Towards Automated Semantic Interpretability in Reinforcement Learning via Vision-Language Models
Zhaoxin Li, Zhang Xi-Jia, Batuhan Altundas, Letian Chen, Rohan Paleja, Matthew Gombolay
TL;DR
iTRACE introduces a fully automated workflow to achieve semantic interpretability in reinforcement learning by leveraging Vision-Language Models to discover human-understandable features and training an Interpretable Control Tree policy. A lightweight Extractor Module replaces costly VLM feature extraction to enable efficient RL training, while zero-shot feature discovery and segmentation grounding ensure generalization to unseen environments. Across Atari Skiing, BabyAI-GoToRedBall, and OpenAI Gym Highway, iTRACE attains performance competitive with black-box policies while providing transparent, verifiable decision-making. The framework demonstrates fast, trainable, and interpretable pixels-to-actions control, highlighting a practical path toward scalable semantic interpretability in RL.
Abstract
Semantic interpretability in Reinforcement Learning (RL) enables transparency and verifiability of decision-making. Achieving semantic interpretability in reinforcement learning requires (1) a feature space composed of human-understandable concepts and (2) a policy that is interpretable and verifiable. However, constructing such a feature space has traditionally relied on manual human specification, which often fails to generalize to unseen environments. Moreover, even when interpretable features are available, most reinforcement learning algorithms employ black-box models as policies, thereby hindering transparency.
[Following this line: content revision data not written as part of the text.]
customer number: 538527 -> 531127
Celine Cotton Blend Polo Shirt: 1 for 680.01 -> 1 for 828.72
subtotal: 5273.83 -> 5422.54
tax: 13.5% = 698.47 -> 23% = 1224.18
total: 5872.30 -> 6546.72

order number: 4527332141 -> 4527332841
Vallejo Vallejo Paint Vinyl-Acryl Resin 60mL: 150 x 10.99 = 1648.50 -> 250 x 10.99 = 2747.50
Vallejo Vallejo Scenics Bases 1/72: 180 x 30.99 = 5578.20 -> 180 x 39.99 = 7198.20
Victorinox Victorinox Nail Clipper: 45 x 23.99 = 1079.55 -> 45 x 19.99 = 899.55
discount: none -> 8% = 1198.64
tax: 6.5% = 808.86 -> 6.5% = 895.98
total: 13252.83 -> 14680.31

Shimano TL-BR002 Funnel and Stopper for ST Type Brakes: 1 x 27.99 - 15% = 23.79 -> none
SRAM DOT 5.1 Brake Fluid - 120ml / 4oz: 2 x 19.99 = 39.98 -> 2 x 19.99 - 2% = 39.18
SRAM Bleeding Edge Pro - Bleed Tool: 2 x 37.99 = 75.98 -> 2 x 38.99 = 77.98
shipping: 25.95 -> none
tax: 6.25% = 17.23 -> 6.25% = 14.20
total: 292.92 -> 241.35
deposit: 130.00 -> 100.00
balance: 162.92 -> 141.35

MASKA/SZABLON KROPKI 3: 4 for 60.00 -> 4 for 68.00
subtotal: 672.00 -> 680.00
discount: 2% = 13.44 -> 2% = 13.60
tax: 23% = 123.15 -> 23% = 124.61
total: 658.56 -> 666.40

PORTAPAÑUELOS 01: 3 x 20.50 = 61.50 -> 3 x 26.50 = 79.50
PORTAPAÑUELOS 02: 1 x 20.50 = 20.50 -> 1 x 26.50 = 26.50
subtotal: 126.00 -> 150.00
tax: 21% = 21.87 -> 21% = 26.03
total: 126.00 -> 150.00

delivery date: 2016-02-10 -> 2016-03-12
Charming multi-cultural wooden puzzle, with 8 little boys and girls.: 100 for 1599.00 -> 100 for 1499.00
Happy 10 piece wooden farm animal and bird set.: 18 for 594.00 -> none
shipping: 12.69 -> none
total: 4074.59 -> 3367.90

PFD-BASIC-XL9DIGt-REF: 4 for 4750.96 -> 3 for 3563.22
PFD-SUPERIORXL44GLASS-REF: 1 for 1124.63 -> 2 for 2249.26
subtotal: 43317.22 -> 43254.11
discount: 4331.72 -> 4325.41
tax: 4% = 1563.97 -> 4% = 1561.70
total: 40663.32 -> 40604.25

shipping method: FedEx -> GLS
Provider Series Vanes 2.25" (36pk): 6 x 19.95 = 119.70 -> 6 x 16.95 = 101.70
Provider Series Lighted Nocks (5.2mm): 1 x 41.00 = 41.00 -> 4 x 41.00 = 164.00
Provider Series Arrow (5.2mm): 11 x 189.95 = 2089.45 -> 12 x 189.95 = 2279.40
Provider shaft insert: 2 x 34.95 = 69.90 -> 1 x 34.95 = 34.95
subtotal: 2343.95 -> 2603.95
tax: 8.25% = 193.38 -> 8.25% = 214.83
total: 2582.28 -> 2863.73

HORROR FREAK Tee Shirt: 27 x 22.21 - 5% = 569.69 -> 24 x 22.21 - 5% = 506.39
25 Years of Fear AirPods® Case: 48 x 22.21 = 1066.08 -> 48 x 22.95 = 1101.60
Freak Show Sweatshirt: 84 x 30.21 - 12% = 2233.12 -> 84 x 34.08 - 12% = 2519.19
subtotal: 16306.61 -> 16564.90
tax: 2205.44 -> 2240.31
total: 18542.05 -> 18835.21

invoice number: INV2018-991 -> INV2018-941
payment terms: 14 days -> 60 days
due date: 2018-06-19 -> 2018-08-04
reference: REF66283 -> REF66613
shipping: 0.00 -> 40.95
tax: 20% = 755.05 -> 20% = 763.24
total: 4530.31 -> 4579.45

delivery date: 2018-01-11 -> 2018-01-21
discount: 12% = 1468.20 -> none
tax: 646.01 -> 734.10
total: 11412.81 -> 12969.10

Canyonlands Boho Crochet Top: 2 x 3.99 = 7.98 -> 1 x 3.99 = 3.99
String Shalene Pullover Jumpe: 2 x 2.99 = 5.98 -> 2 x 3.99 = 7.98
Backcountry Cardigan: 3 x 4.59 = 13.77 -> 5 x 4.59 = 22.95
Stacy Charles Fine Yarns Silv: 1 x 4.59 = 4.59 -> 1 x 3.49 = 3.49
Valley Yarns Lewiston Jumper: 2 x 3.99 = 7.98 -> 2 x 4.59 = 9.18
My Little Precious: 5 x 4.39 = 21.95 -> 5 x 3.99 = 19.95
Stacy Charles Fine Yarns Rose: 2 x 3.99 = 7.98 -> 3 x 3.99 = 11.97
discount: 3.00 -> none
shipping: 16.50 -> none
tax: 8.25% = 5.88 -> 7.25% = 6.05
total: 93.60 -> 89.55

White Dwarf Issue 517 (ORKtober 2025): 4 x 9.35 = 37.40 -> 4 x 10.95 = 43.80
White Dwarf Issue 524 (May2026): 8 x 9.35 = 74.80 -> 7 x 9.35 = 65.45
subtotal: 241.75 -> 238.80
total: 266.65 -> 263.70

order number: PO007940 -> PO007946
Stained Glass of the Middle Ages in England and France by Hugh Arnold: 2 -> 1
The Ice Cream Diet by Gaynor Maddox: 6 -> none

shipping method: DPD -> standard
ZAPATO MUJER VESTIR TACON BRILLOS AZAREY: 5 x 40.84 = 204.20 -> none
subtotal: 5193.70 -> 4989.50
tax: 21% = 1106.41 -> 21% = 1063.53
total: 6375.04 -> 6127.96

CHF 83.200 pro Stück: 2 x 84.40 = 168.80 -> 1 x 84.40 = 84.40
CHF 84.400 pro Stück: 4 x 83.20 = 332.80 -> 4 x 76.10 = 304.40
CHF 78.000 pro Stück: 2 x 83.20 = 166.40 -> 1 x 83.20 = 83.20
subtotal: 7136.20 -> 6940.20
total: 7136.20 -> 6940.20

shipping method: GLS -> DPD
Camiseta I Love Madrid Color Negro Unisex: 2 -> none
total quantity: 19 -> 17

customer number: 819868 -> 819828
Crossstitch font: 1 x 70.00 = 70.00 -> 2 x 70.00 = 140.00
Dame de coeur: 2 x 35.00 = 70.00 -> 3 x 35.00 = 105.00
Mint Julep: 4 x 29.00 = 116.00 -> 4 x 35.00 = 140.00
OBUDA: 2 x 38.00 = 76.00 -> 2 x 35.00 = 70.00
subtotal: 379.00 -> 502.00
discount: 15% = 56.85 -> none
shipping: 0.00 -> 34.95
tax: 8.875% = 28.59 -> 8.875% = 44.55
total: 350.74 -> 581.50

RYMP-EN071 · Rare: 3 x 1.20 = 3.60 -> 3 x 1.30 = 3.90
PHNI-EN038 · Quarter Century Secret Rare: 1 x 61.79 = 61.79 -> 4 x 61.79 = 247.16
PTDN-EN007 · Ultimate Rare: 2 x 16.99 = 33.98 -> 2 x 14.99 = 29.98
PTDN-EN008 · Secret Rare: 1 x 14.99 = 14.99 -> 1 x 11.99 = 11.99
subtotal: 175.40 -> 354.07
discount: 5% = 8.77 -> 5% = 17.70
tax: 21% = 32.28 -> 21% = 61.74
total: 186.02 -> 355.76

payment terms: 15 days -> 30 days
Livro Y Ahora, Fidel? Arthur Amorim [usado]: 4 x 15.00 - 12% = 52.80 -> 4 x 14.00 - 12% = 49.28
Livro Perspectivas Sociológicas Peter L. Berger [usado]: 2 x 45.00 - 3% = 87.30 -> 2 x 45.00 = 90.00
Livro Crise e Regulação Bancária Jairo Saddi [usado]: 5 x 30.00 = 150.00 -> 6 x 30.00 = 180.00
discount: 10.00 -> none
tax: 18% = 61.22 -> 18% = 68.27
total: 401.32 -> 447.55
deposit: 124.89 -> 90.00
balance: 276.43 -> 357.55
We introduce interpretable Tree-based Reinforcement learning via Automated Concept Extraction (iTRACE), an automated framework that leverages pre-trained vision-language models (VLM) for semantic feature extraction and train a interpretable tree-based model via RL. To address the impracticality of running VLMs in RL loops, we distill their outputs into a lightweight model. By leveraging Vision-Language Models (VLMs) to automate tree-based reinforcement learning, iTRACE loosens the reliance the need for human annotation that is traditionally required by interpretable models. In addition, it addresses key limitations of VLMs alone, such as their lack of grounding in action spaces and their inability to directly optimize policies. We evaluate iTRACE across three domains: Atari games, grid-world navigation, and driving. The results show that iTRACE outperforms other interpretable policy baselines and matches the performance of black-box policies on the same interpretable feature space.